- [TASK] Filter the entries for lines with the word "transform".

- [GIVEN ENTRIES]
━━━━━━━━━━

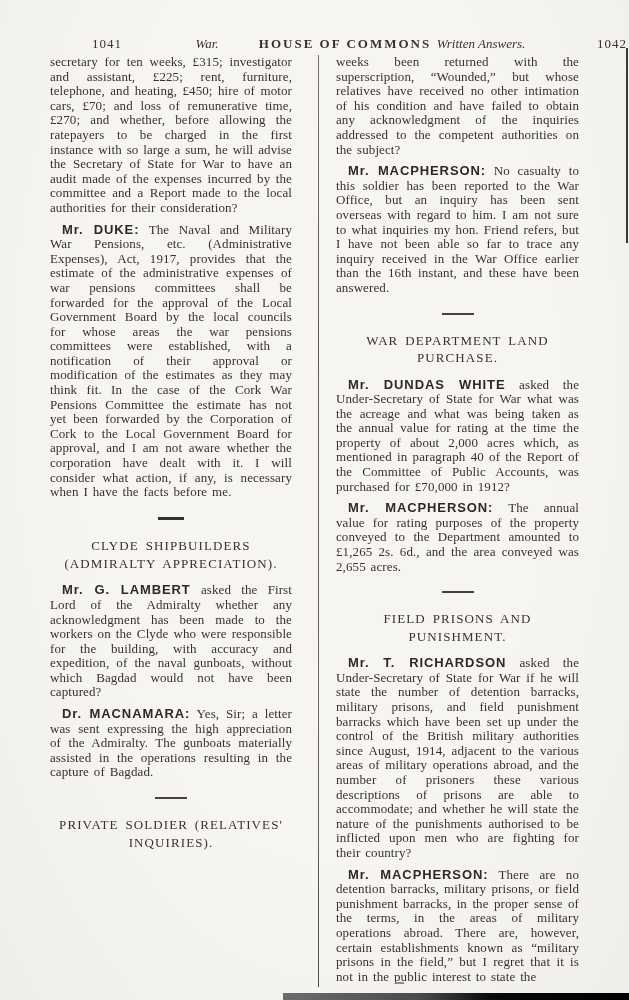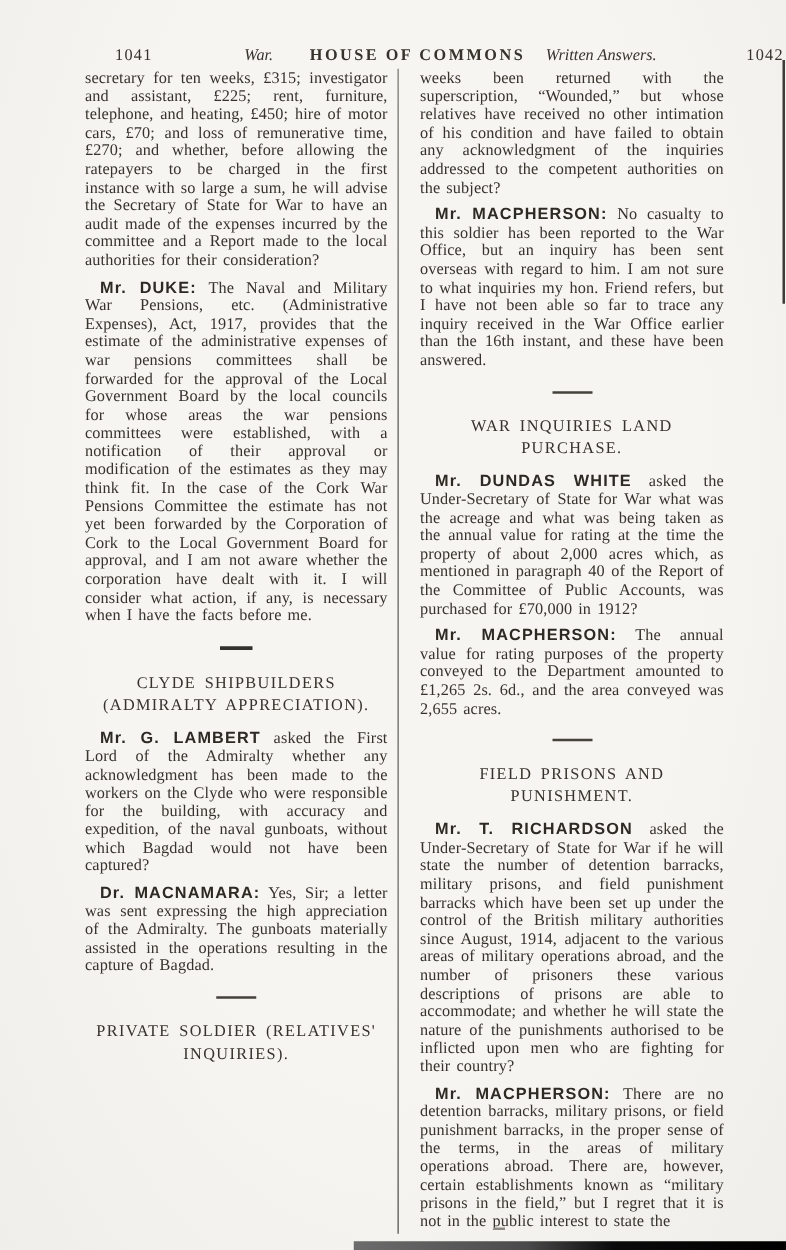--- a/index.html
+++ b/index.html
@@ -16,7 +16,7 @@
   .it{font-style:italic;}
   #rtl{left:207px; transform:translateX(-50%);}
   #rtr{left:481px; transform:translateX(-50%);}
-  .ttl{left:334px; transform:translateX(-50%); font-weight:bold; letter-spacing:2px; font-size:13.5px;}
+  .ttl{left:345px; transform:translateX(-50%); font-weight:bold; letter-spacing:2px; font-size:13.5px;}
   .divider-v{position:absolute; left:318px; top:55px; height:932px; width:1px;
     background:linear-gradient(to bottom, #6a675f, #4b4841 30%, #5a5750 70%, #3f3d38); opacity:.9;}
   .col{position:absolute; top:55px; width:242px; text-align:justify;

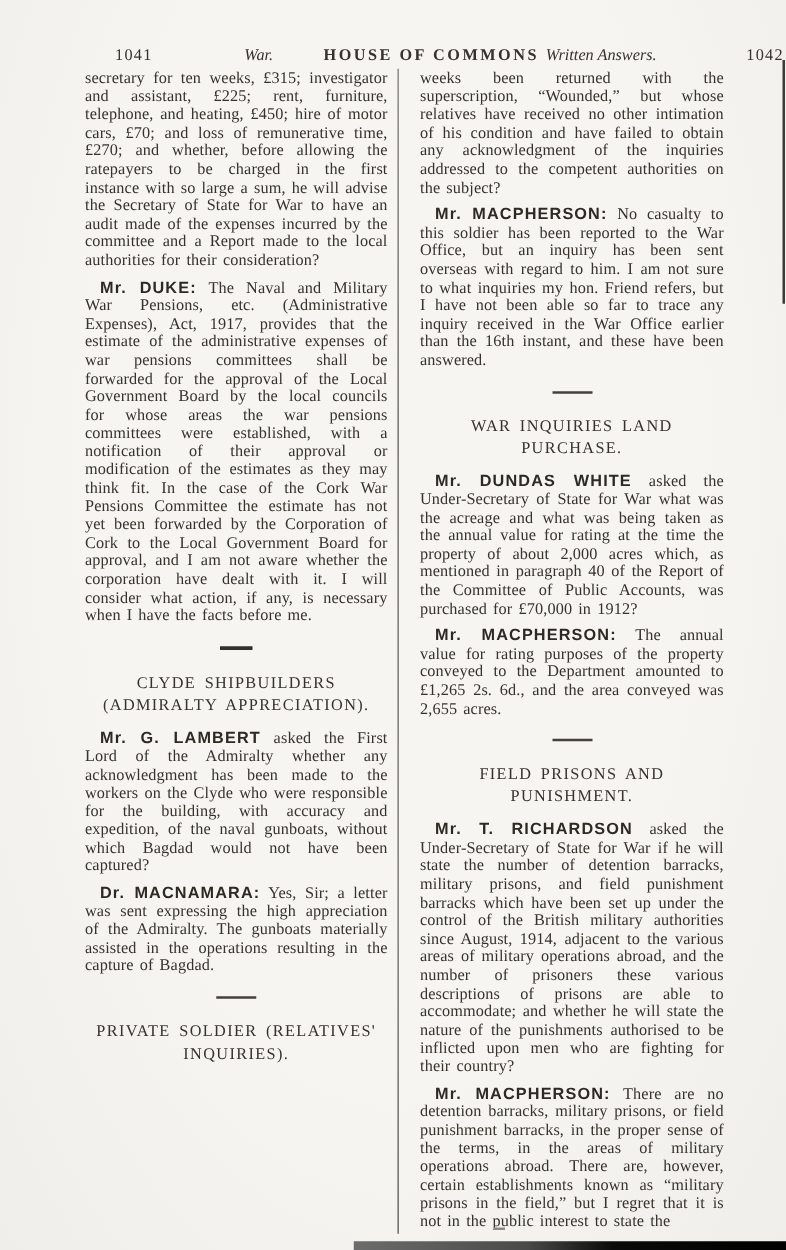--- a/index.html
+++ b/index.html
@@ -21,7 +21,7 @@
     background:linear-gradient(to bottom, #6a675f, #4b4841 30%, #5a5750 70%, #3f3d38); opacity:.9;}
   .col{position:absolute; top:55px; width:242px; text-align:justify;
     font-size:13px; line-height:14.6px; word-spacing:1.5px; letter-spacing:.1px;}
-  .col-left{left:68px;}
+  .col-left{left:50px;}
   .col-right{left:336px; width:243px;}
   p.par{margin:0 0 7px 0; text-indent:12px;}
   p.noindent{text-indent:0;}

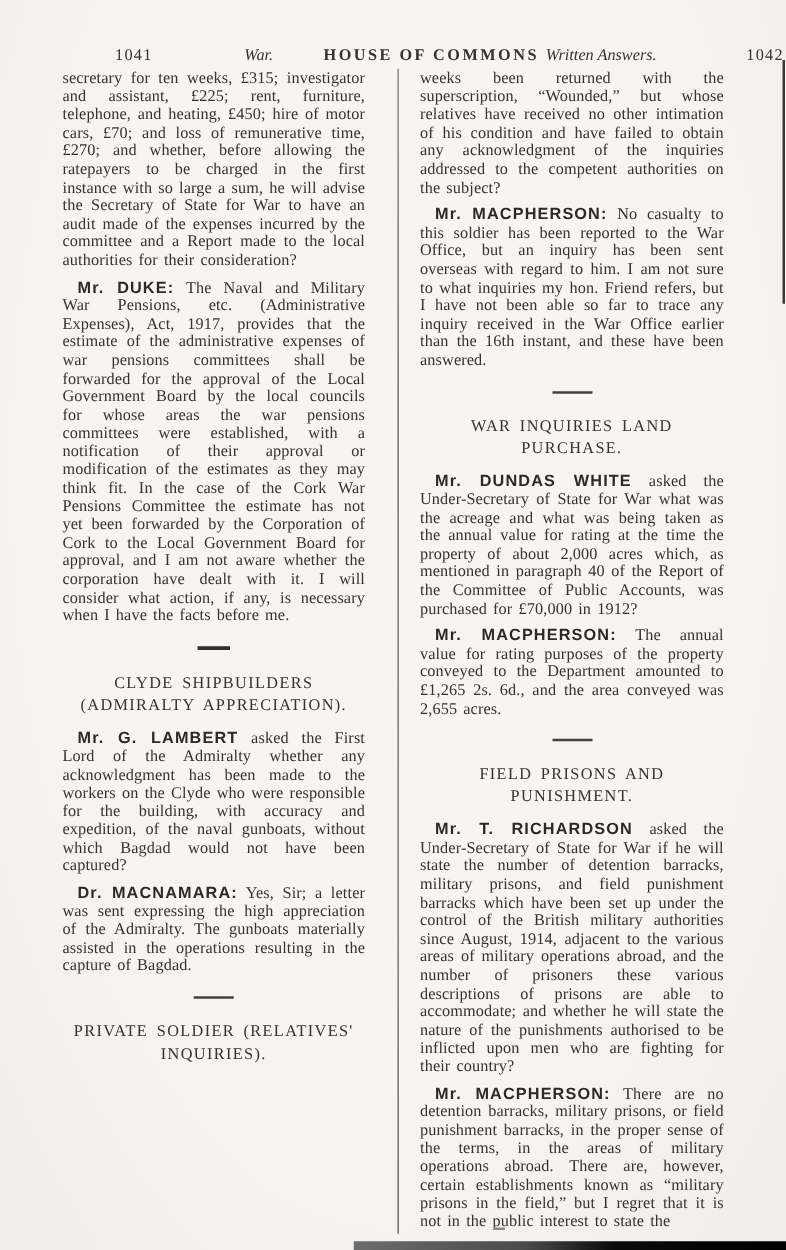--- a/index.html
+++ b/index.html
@@ -64,7 +64,7 @@
       <p class="par noindent">weeks been returned with the superscription, “Wounded,” but whose relatives have received no other intimation of his condition and have failed to obtain any acknowledgment of the inquiries addressed to the competent authorities on the subject?</p>
       <p class="par"><span class="speaker">Mr. MACPHERSON:</span> No casualty to this soldier has been reported to the War Office, but an inquiry has been sent overseas with regard to him. I am not sure to what inquiries my hon. Friend refers, but I have not been able so far to trace any inquiry received in the War Office earlier than the 16th instant, and these have been answered.</p>
       <div class="rule"></div>
-      <h3 class="section-heading">WAR INQUIRIES LAND PURCHASE.</h3>
+      <h3 class="section-heading">WAR DEPARTMENT LAND PURCHASE.</h3>
       <p class="par"><span class="speaker">Mr. DUNDAS WHITE</span> asked the Under-Secretary of State for War what was the acreage and what was being taken as the annual value for rating at the time the property of about 2,000 acres which, as mentioned in paragraph 40 of the Report of the Committee of Public Accounts, was purchased for £70,000 in 1912?</p>
       <p class="par"><span class="speaker">Mr. MACPHERSON:</span> The annual value for rating purposes of the property conveyed to the Department amounted to £1,265 2s. 6d., and the area conveyed was 2,655 acres.</p>
       <div class="rule"></div>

━━━━━━━━━━

- [SOLUTION TO THE EXERCISE]
   #rtl{left:207px; transform:translateX(-50%);}
   #rtr{left:481px; transform:translateX(-50%);}
-  .ttl{left:334px; transform:translateX(-50%); font-weight:bold; letter-spacing:2px; font-size:13.5px;}
+  .ttl{left:345px; transform:translateX(-50%); font-weight:bold; letter-spacing:2px; font-size:13.5px;}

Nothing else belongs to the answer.